At the beginning of this year, eight of the 29 members either met or were nearing the 2 percent target: the United States, United Kingdom, Poland, Estonia, Lithuania, Latvia, Romania, and Greece.
Six others — Bulgaria, France, Hungary, Montenegro, Slovakia, and Turkey — have unveiled plans to reach the target by 2024. Two, Norway and Denmark, may not meet the 2 percent threshold by 2024 but have plans to significantly boost defense spending. Norway, for example, plans to purchase 52 new F-35 fighter jets.

That leaves the majority of NATO allies without plans to meet the spending target, including Germany, Europe’s strongest economy.

“There’s a lot of good news about the alliance, but there’s dangers that will all get eclipsed by Trump’s recriminations on 2 percent,” Alexander Vershbow, a scholar at the Atlantic Council and former deputy secretary-general of NATO, said.

Officials said the State Department had been quietly trying to press Trump to avoid negative messaging at the summit and focus on the overall increase in defense spending, even if countries aren’t meeting the benchmark. That’s something NATO Secretary-General Jens Stoltenberg has touted in recent interviews, including with Foreign Policy.

One more concern for the Europeans is the possibility that U.S. Defense Secretary James Mattis’s influence in the administration is declining.
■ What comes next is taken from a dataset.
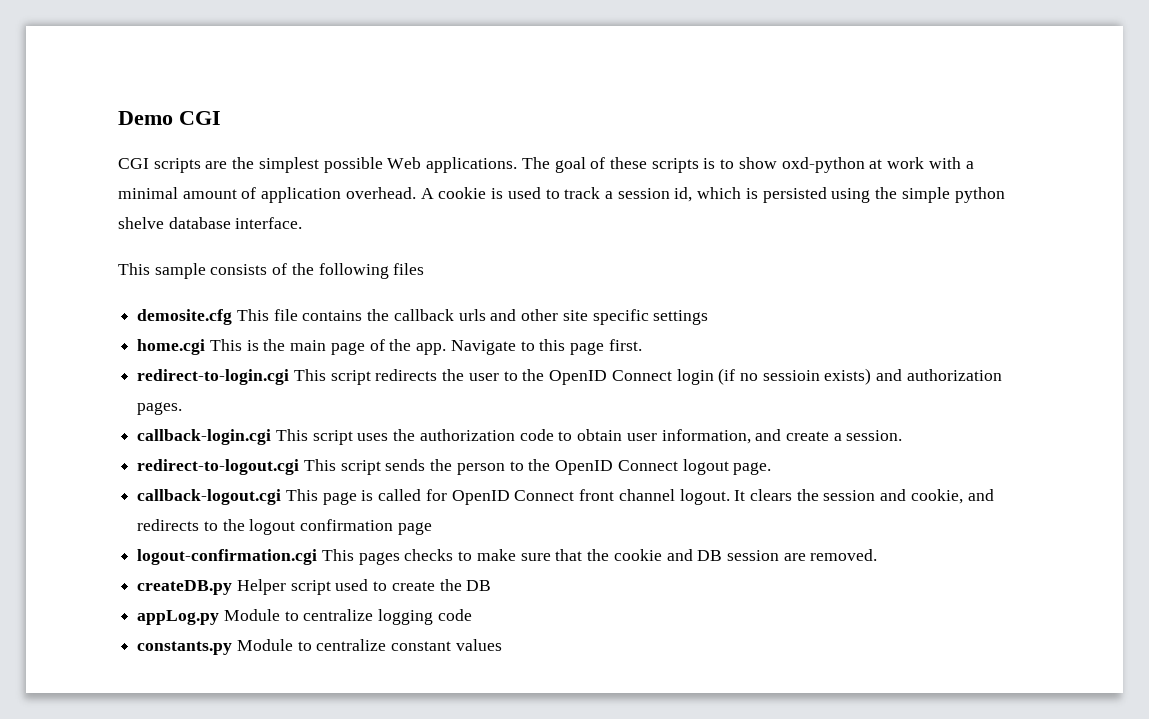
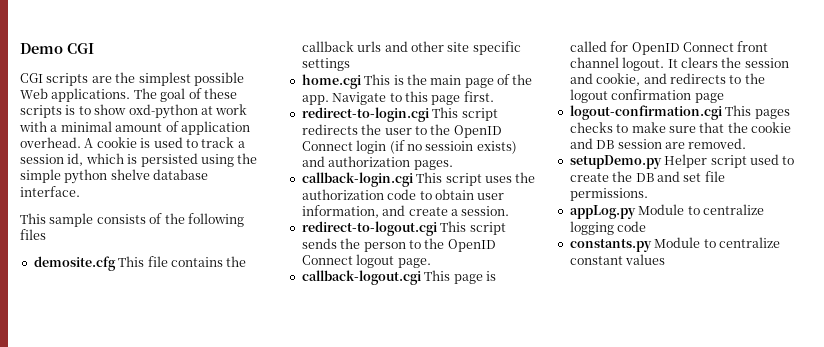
- createDB.py Helper script used to create the DB
+ setupDemo.py Helper script used to create the DB and set file permissions.

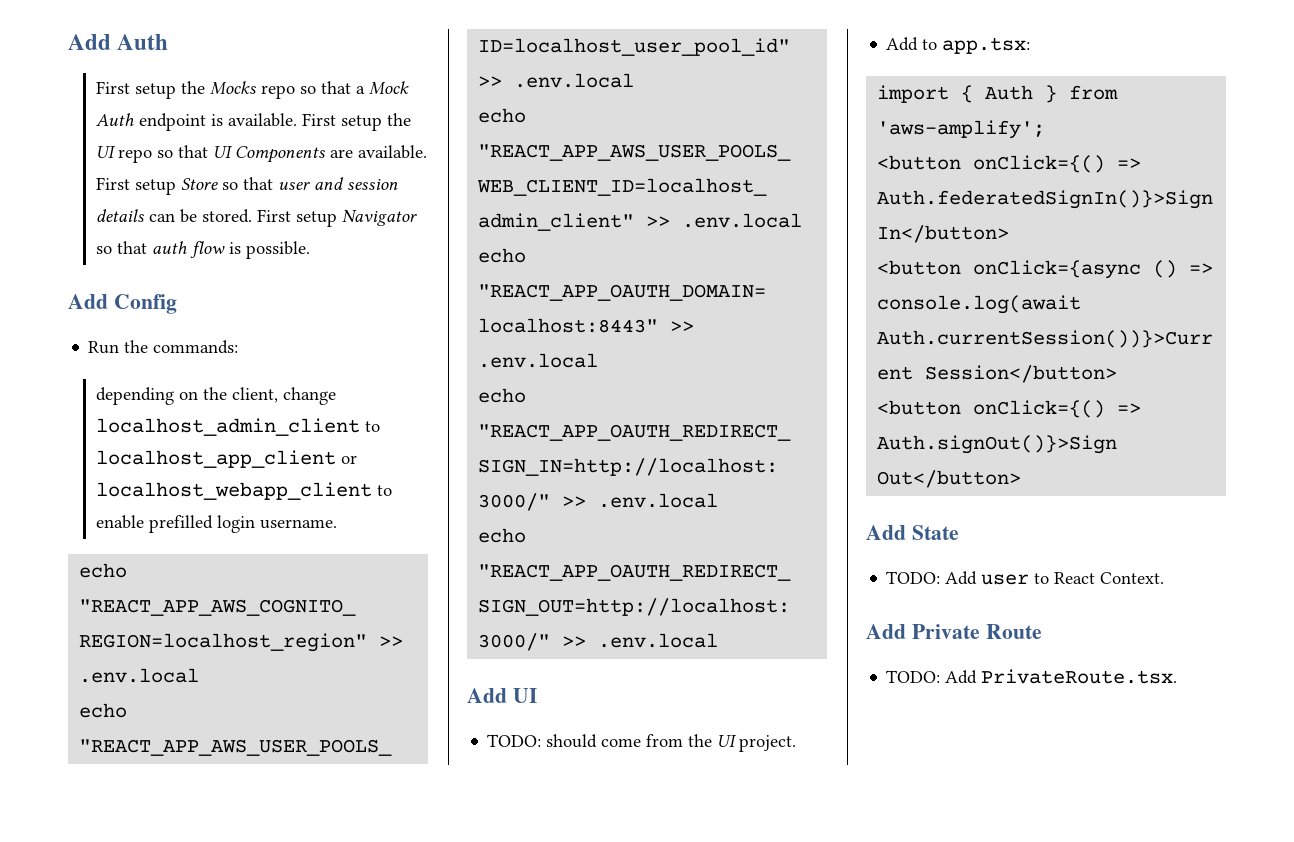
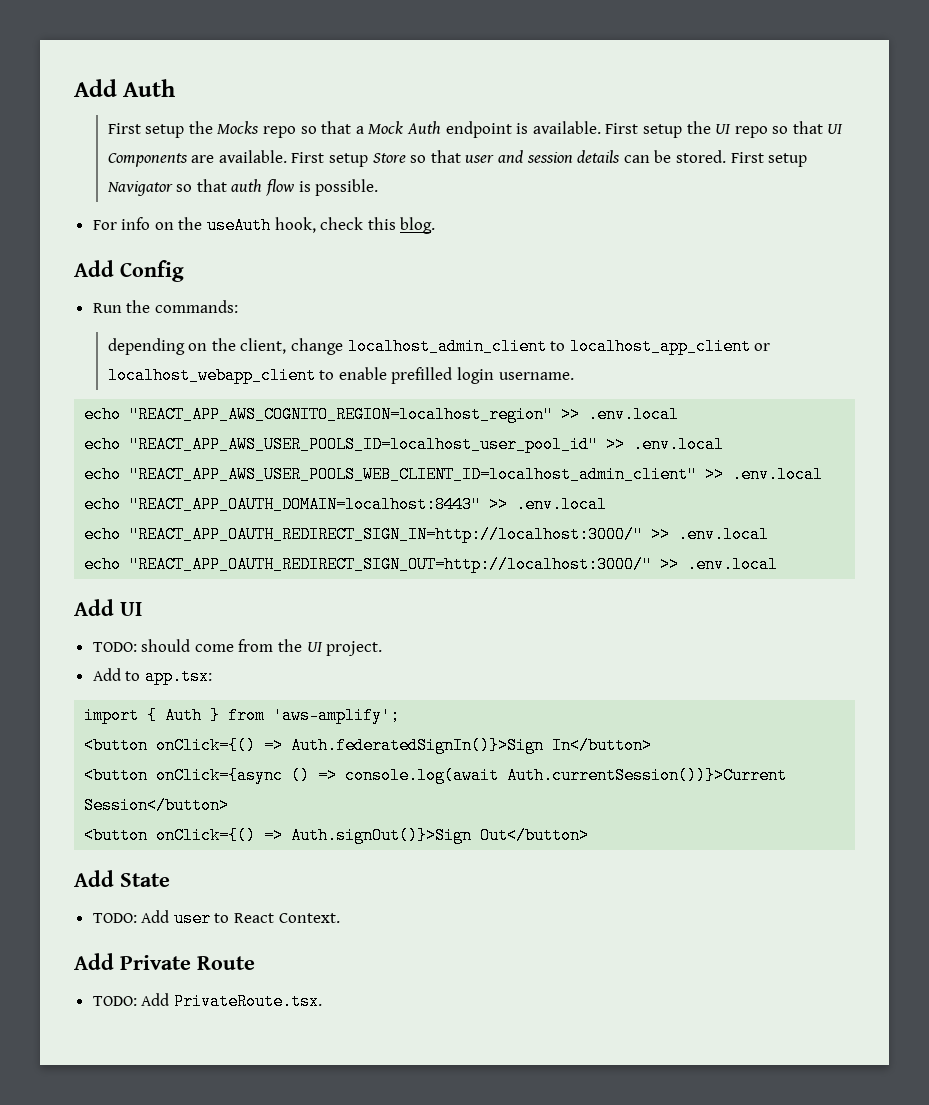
+ For info on the useAuth hook, check this blog.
Mattis has overseen a significant buildup of U.S. military presence and funding in Europe despite Trump’s sharp dismissal of NATO allies. He “looms as the most important safeguard for allies to cling to,” Vershbow said.

“I think quite a few people here view Mattis as the last voice of reason,” said one European defense official.

For European leaders, it’s one more reason to brace for trouble at the summit.

“I don’t think anybody would be dumb enough to predict what would happen,” said one NATO official based in Brussels. “I’m hopeful [the summit] will go smoothly in that he’ll only make a few obnoxious remarks.”